Our MPs and parties are undermining the long-term brand of political and public service in the search for short-term political advantage. The result is more citizen cynicism, voter apathy, and polarization.

Trust in Canada’s Parliament and MPs was among the lowest of some 26 countries in a polling survey conducted late last year. Another survey last spring found a twenty-point drop in democratic satisfaction in Canada in eight years to just over half of Canadians.
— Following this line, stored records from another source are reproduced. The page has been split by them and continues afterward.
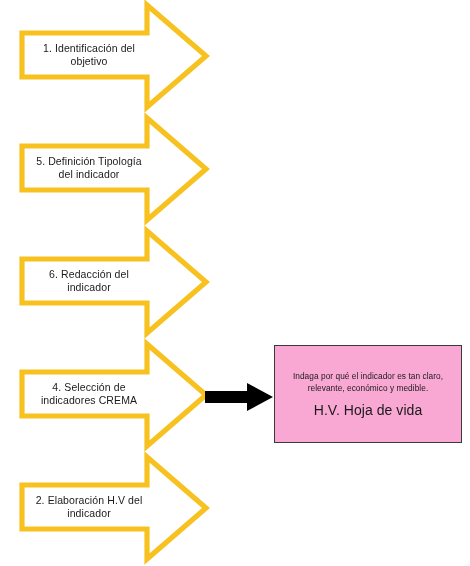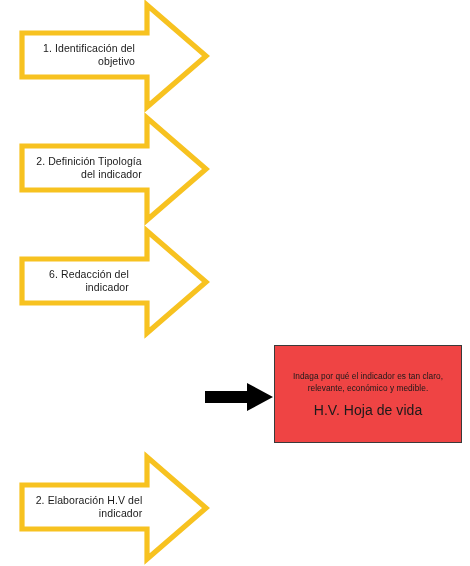--- a/index.html
+++ b/index.html
@@ -44,7 +44,7 @@
     display: flex;
     align-items: center;
     justify-content: center;
-    text-align: right;
+    text-align: center;
     font-size: 10.5px;
     line-height: 13px;
     color: #1a1a1a;

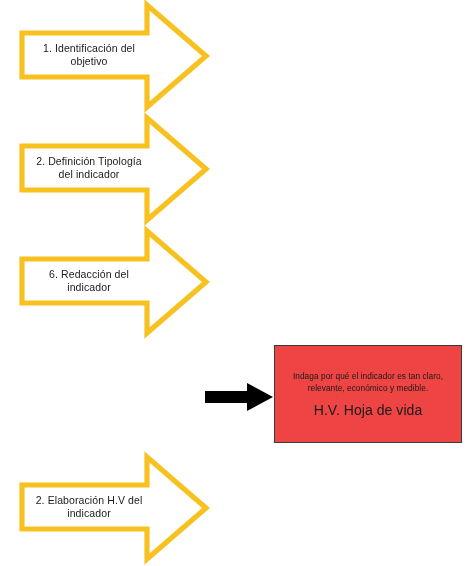--- a/index.html
+++ b/index.html
@@ -112,7 +112,7 @@
     <svg viewBox="0 0 200 112" xmlns="http://www.w3.org/2000/svg">
       <polygon points="8,33 133,33 133,5 192,56 133,107 133,77 8,77" fill="#FFFFFF" stroke="#F7C220" stroke-width="5.2" stroke-linejoin="miter"></polygon>
     </svg>
-    <div class="step-label">2. Definición Tipología
+    <div class="step-label">5. Definición Tipología
 del indicador</div>
   </div>
 

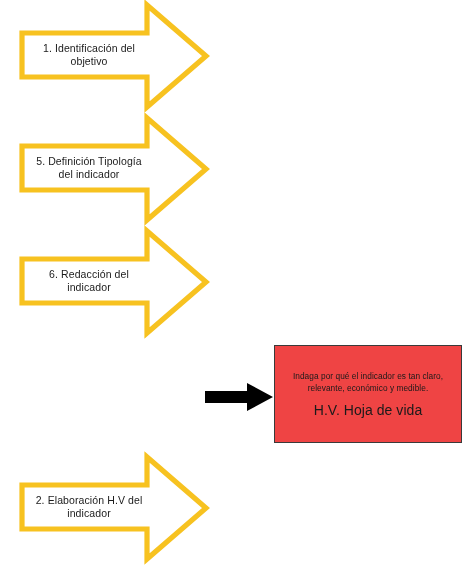--- a/index.html
+++ b/index.html
@@ -71,7 +71,7 @@
     height: 98px;
     box-sizing: border-box;
     border: 1.5px solid #3a3a3a;
-    background: #ef4444;
+    background: #f9a8d4;
     display: flex;
     flex-direction: column;
     align-items: center;

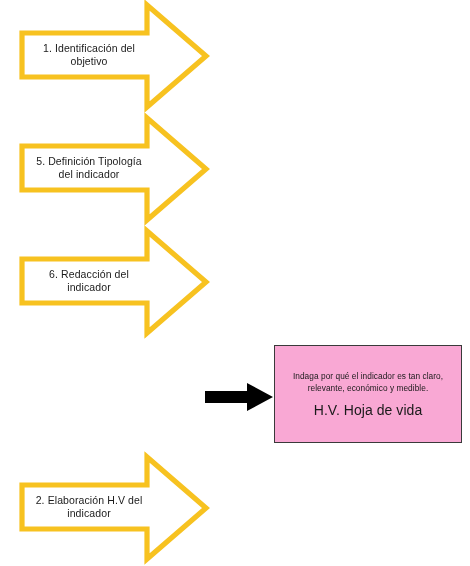--- a/index.html
+++ b/index.html
@@ -124,6 +124,13 @@
 indicador</div>
   </div>
 
+  <div class="step-arrow" style="top:339px;">
+    <svg viewBox="0 0 200 112" xmlns="http://www.w3.org/2000/svg">
+      <polygon points="8,33 133,33 133,5 192,56 133,107 133,77 8,77" fill="#FFFFFF" stroke="#F7C220" stroke-width="5.2" stroke-linejoin="miter"></polygon>
+    </svg>
+    <div class="step-label">4. Selección de
+indicadores CREMA</div>
+  </div>
 
   <div class="step-arrow" style="top:452px;">
     <svg viewBox="0 0 200 112" xmlns="http://www.w3.org/2000/svg">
The reasons for this are both systemic and cultural. A winner-take-all political system requires disciplined parties cadging for every vote they can get. Minority parliaments accentuate the rancour while majority parliaments cement the arrogance and we’ve had both in the past seven years. Advancement in the House of Commons – on both sides – is never hurt and generally helped by excessive partisanship. Media outlets put a premium on conflict and division to attract viewers and readers (it’s a business after all), and simplify issues for easier comprehension and communication.

Yet, for all its faults, partisan politics has its place. Promoting your ideas while challenging a political opponent’s own can clarify choices and send important cues to voters in a democracy. Principles, if not always ideology, are a valuable basis upon which to make policy choices.

But partisanship today revels in personal defamation and worse, voter misrepresentation. Transparency is the new ‘gotcha’ game in the nation’s capital.

For several months now, the heat of inflated expense claims in the Senate and a criminal investigation of the Prime Minister’s former chief of staff have dominated headlines. New rules will now be put in place, more reports will be filed, and angry citizens will hopefully be placated – until the next time. Meanwhile, the hunt for a new victim, real or imagined, goes on and political trust is collateral damage.

As for voter misrepresentation, the robocalls episode exposed a seamy underside to the organizational quest for votes all parties undertake. Once parties sought to identify supporters and induce them to vote; now they identify non-supporters and suppress their vote.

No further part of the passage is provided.